[Opening Information supplied section]
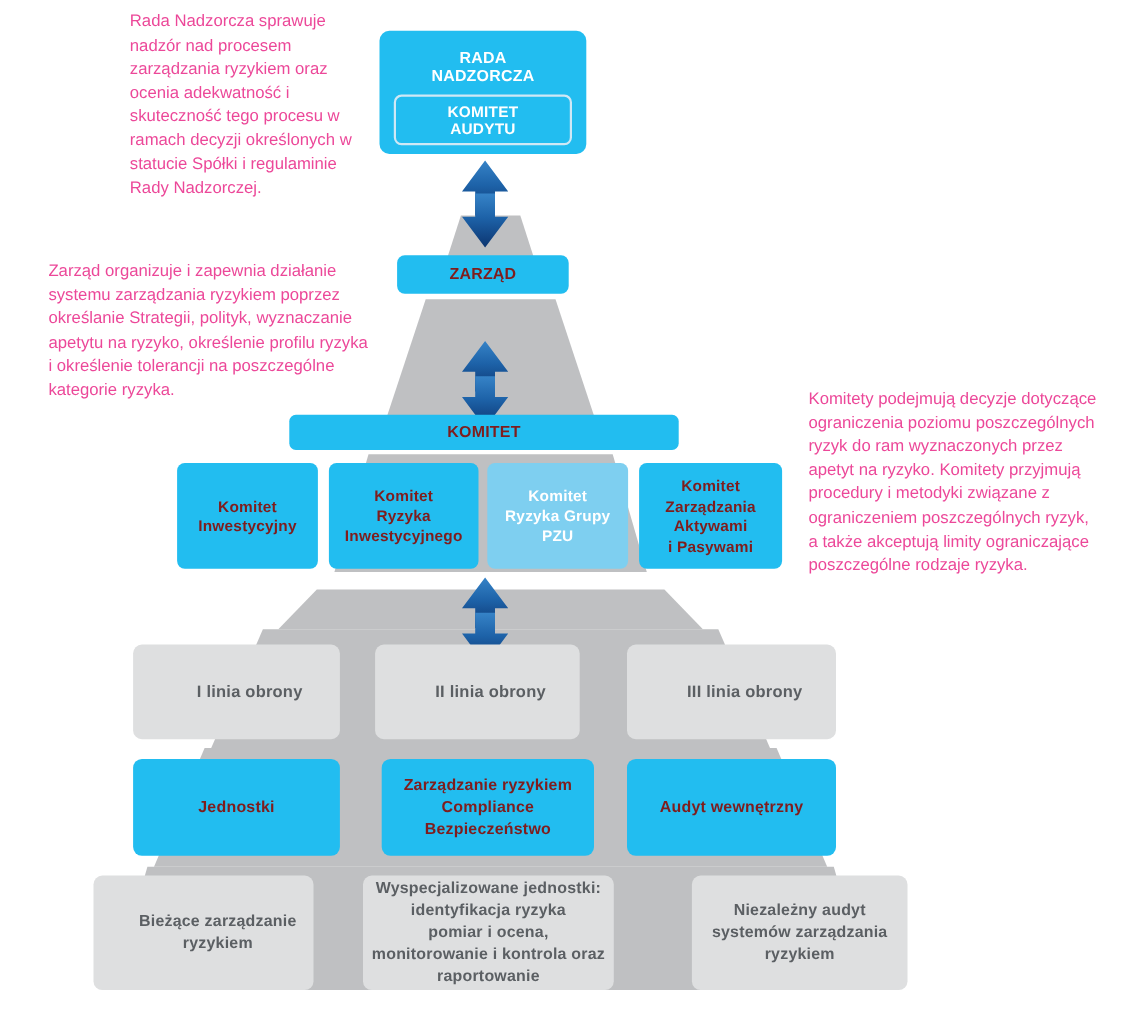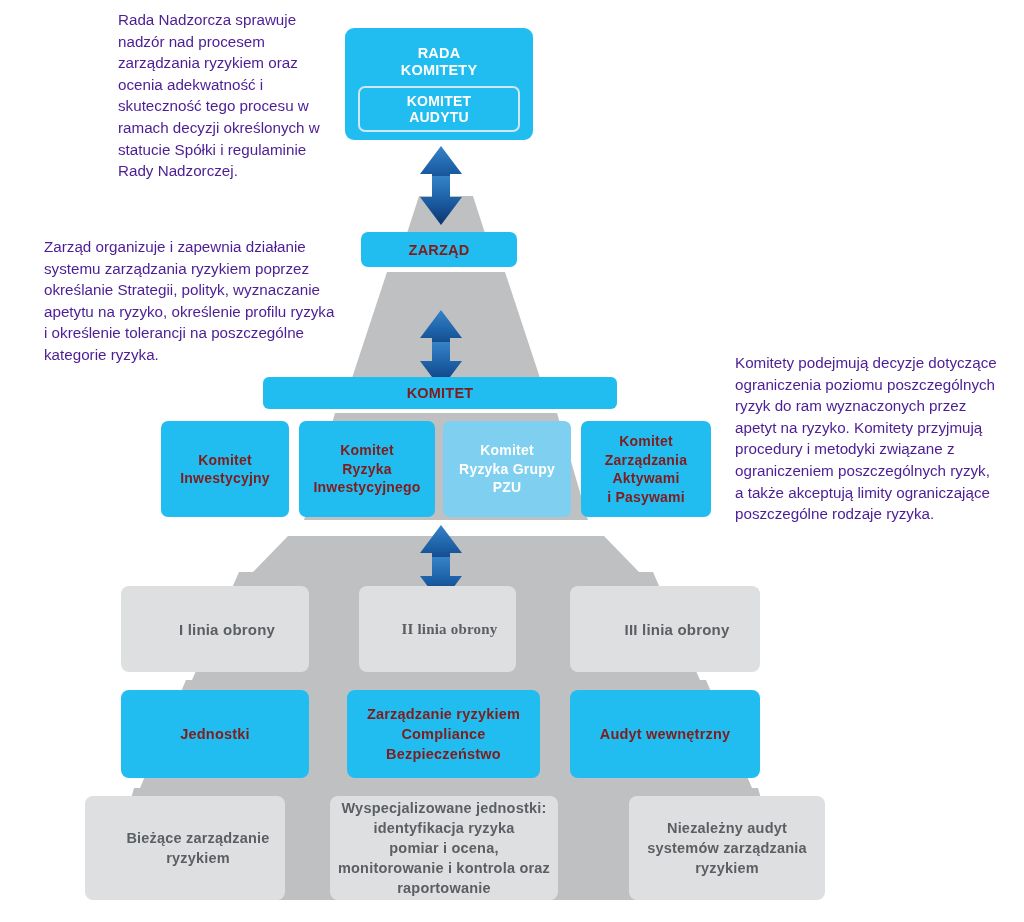--- a/index.html
+++ b/index.html
@@ -7,21 +7,21 @@
     width:1024px;height:922px;position:relative;overflow:hidden;
     font-family:"Liberation Sans","DejaVu Sans",sans-serif;
   }
   #stage{position:absolute;left:0;top:0;width:1024px;height:922px;}
 
   
   #pyramid{position:absolute;left:0;top:0;width:1024px;height:922px;}
 
   
   .para{
-    position:absolute;color:#4c1d95;font-size:15.2px;line-height:21.6px;
+    position:absolute;color:#ec4899;font-size:15.2px;line-height:21.6px;
     font-family:"Liberation Sans","DejaVu Sans",sans-serif;
   }
   #para-rada{left:118px;top:9px;width:225px;}
   #para-zarzad{left:44px;top:236px;width:292px;}
   #para-komitety{left:735px;top:352px;width:265px;}
 
   
   .node{
     position:absolute;box-sizing:border-box;display:flex;
     align-items:center;justify-content:center;text-align:center;
@@ -57,21 +57,21 @@
     top:421px;height:96px;border-radius:7px;font-size:14px;line-height:18.5px;
   }
   #committee-0{left:161px;width:128px;}
   #committee-1{left:299px;width:136px;}
   #committee-2{left:443px;width:128px;}
   #committee-3{left:581px;width:130px;}
 
   
   .defence{top:586px;height:86px;border-radius:8px;font-size:15px;padding-left:24px;}
   #defence-0{left:121px;width:188px;}
-  #defence-1{left:359px;width:157px;font-family:Liberation Serif, serif;}
+  #defence-1{left:341px;width:186px;}
   #defence-2{left:570px;width:190px;}
 
   
   .func{top:690px;height:88px;border-radius:8px;font-size:14.5px;line-height:20px;}
   #func-0{left:121px;width:188px;}
   #func-1{left:347px;width:193px;}
   #func-2{left:570px;width:190px;}
 
   
   .bottomrow{top:796px;height:104px;border-radius:8px;font-size:14.5px;line-height:20px;}
@@ -132,21 +132,21 @@
   </svg>
 
   <div class="para" id="para-rada">Rada Nadzorcza sprawuje nadzór nad procesem zarządzania ryzykiem oraz ocenia adekwatność i skuteczność tego procesu w ramach decyzji określonych w statucie Spółki i regulaminie Rady Nadzorczej.</div>
 
   <div class="para" id="para-zarzad">Zarząd organizuje i zapewnia działanie systemu zarządzania ryzykiem poprzez określanie Strategii, polityk, wyznaczanie apetytu na ryzyko, określenie profilu ryzyka i określenie tolerancji na poszczególne kategorie ryzyka.</div>
 
   <div class="para" id="para-komitety">Komitety podejmują decyzje dotyczące ograniczenia poziomu poszczególnych ryzyk do ram wyznaczonych przez apetyt na ryzyko. Komitety przyjmują procedury i metodyki związane z ograniczeniem poszczególnych ryzyk, a także akceptują limity ograniczające poszczególne rodzaje ryzyka.</div>
 
   <div class="node" id="box-rada">
     <div class="multiline" id="label-rada">RADA
-KOMITETY</div>
+NADZORCZA</div>
     <div class="multiline" id="box-komitet-audytu">KOMITET
 AUDYTU</div>
   </div>
 
   <div class="node cyan" id="box-zarzad">
     <span>ZARZĄD</span>
   </div>
 
   <div class="node cyan" id="box-komitety">
     <span>KOMITET</span>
[Closing Information supplied section]
(What is being asked) From the entries above, copy every line that holds the word "committee".

(Output for this exercise)
   #committee-0{left:161px;width:128px;}
   #committee-1{left:299px;width:136px;}
   #committee-2{left:443px;width:128px;}
   #committee-3{left:581px;width:130px;}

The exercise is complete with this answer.